A Sweet Fortune – Speculative Fiction Parable – Satire by R. L. Saunders
The drive up to ‘Cogga was almost as bad as working down from upstate to N’Yack. Only you got to see more farms and less plantations.
I’d driven them both and didn’t much like one or the other. But I somehow survived both trips, more than once, and so I kept getting hired to make them. Sure, they paid more, but that was the deal. You had to have a human driver to get across their borders and through their security. And you had to be a mean SOB to get out in one piece.
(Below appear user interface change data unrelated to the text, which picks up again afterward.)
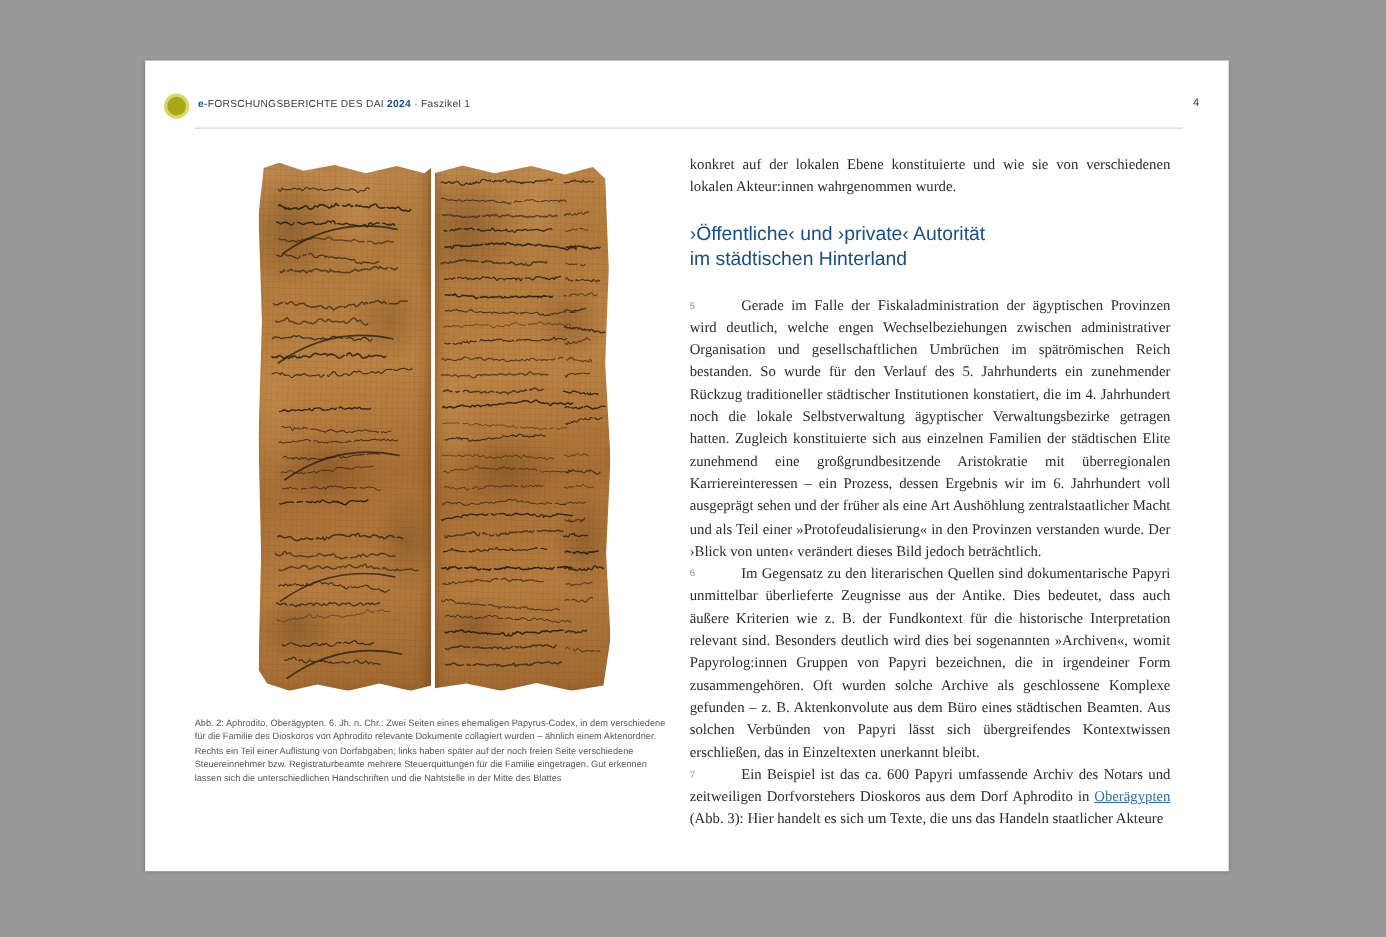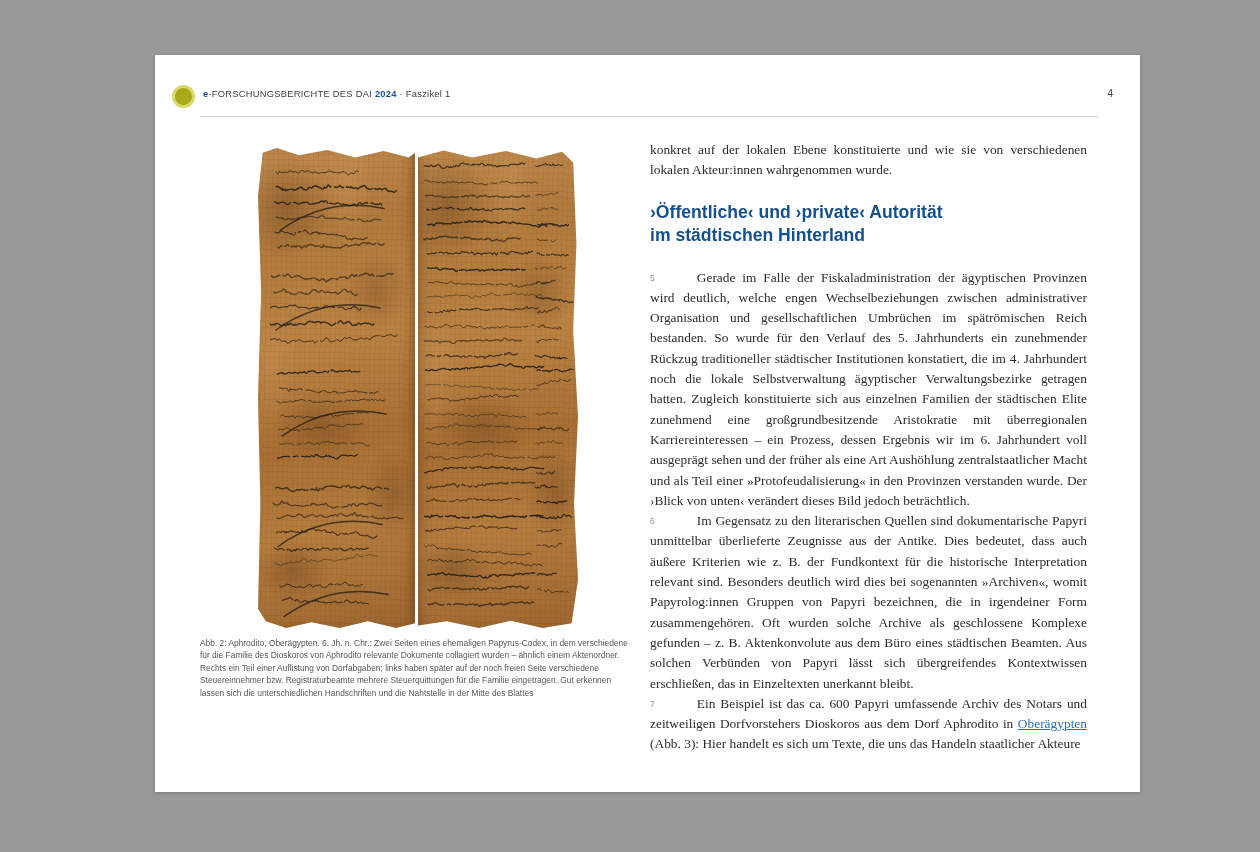--- a/index.html
+++ b/index.html
@@ -13,7 +13,7 @@
 
   #page {
     position: absolute;
-    left: 155px; top: 55px;
+    left: 132px; top: 55px;
     width: 985px; height: 737px;
     background: #ffffff;
     box-shadow: 0 1px 4px rgba(0,0,0,0.22);

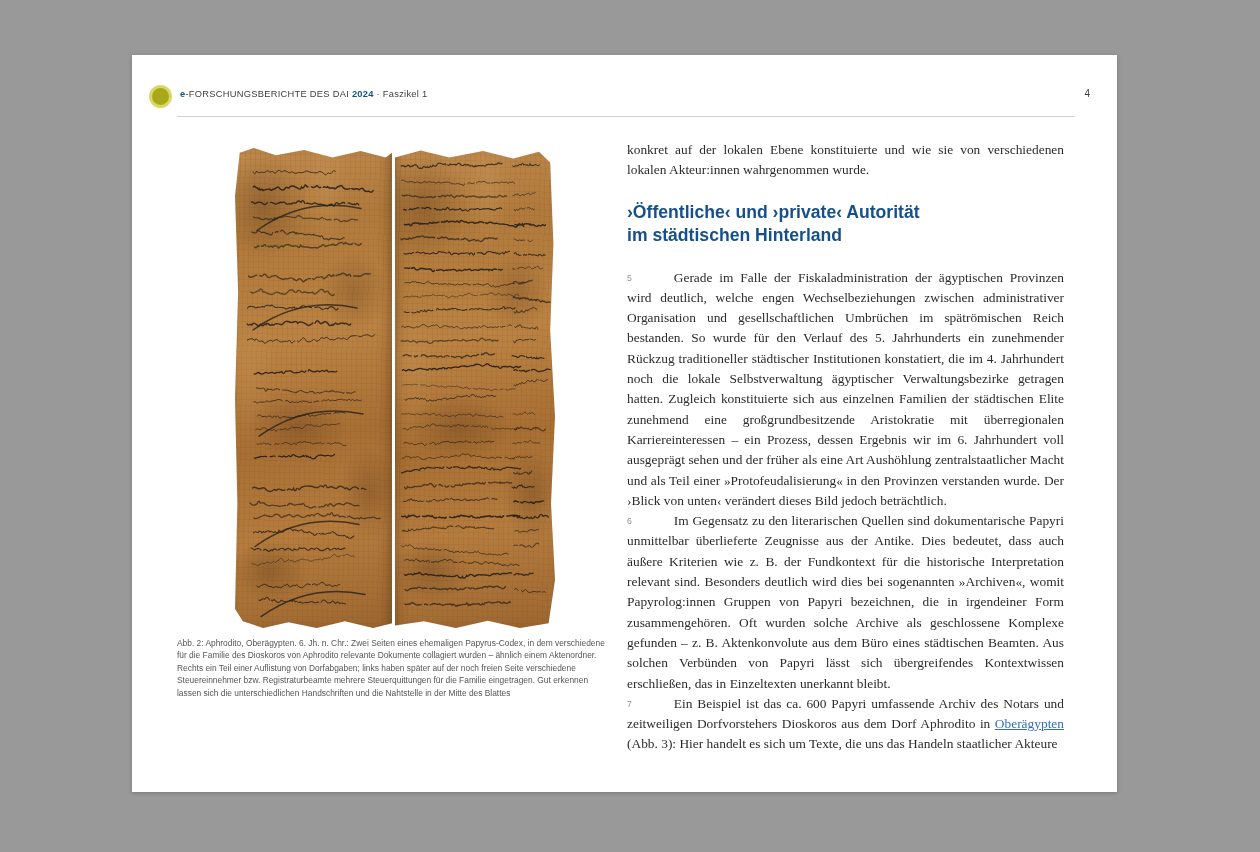--- a/index.html
+++ b/index.html
@@ -169,7 +169,7 @@
   h2#section-heading {
     font-family: "Liberation Sans", sans-serif;
     font-size: 17.6px;
-    font-weight: bold;
+    font-weight: normal;
     line-height: 23px;
     color: #16508c;
     margin: 0 0 21px 0;

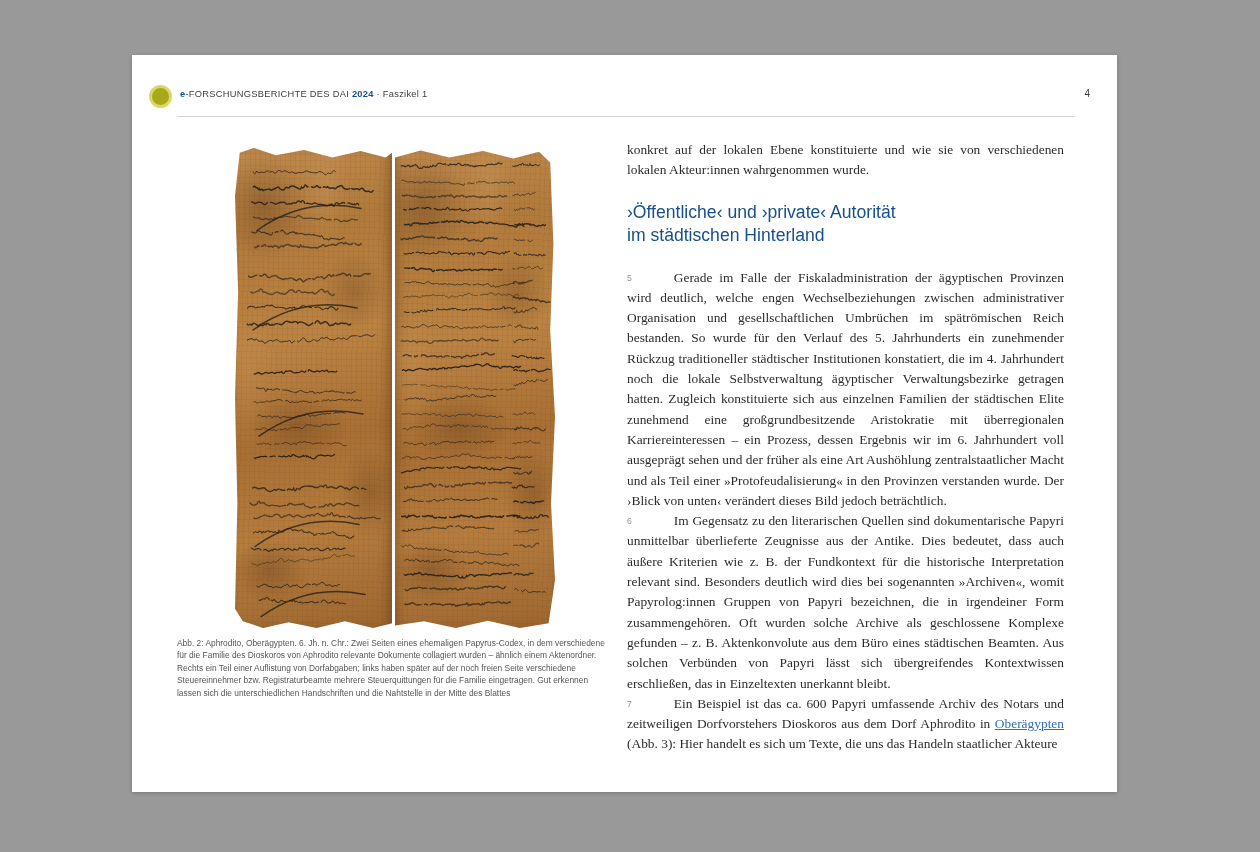--- a/index.html
+++ b/index.html
@@ -137,7 +137,7 @@
 
   
   #caption {
-    margin-top: 2px;
+    margin-top: 16px;
     width: 432px;
     font-family: "Liberation Sans", sans-serif;
     font-size: 8.4px;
Of course, it didn’t hurt that my rig was built from a pair of surplus MRAPs. Built to survive even IED’s that these polite, “Tolerant” urbanites left around as their form of “free speech” to make their “statement” on the underside of one of the trucks that was bringing them their food and other vital supplies.
Food wasn’t the same as raw material like sawdust. They didn’t have no trees in there, so they didn’t make anything out of actual wood. But they didn’t mind we brought them leftover sawdust from the cutting some farmers did to make real furniture everyone else bought. In those cases (like our scrap metal salvage, plastic recovery, and gravel-rebar mix) they just had these big lots outside where trucks didn’t have to go into the city proper and security was more devoted to keeping track of their own cranes as the tractors outside filled the bucket to unload somewheres inside.
But the land outside the city was owned by some individual with connections and they took the risk that someone would sneak out and sabotage their tractors. They’d tried importing containers of raw stuff, but those usually got a hole blown in them once they were left inside the city’s high border walls and so wouldn’t be worth anything when they came back across. So that owner had a crane that reached over the city walls and would drop down to pick up a load in its big claws, then hoist it into the city to dump for re-manufacturing.
I don’t recall the last time anything got built inside one of those places. Things just got rebuilt.
And the people in there were mostly rebuilt, too. Hardly anyone come in or out these days, except us driving fools. But we were just crazy enough to try, and had enough sense to be able to count toes and fingers to make sure we came out with the same amount as when we went in.
Anyways, I like to talk, and so I’m getting far off the mark for this story.
You wanted to know how I got hitched and started a family all on the same day, the one where I almost lost my life a few times before I met her.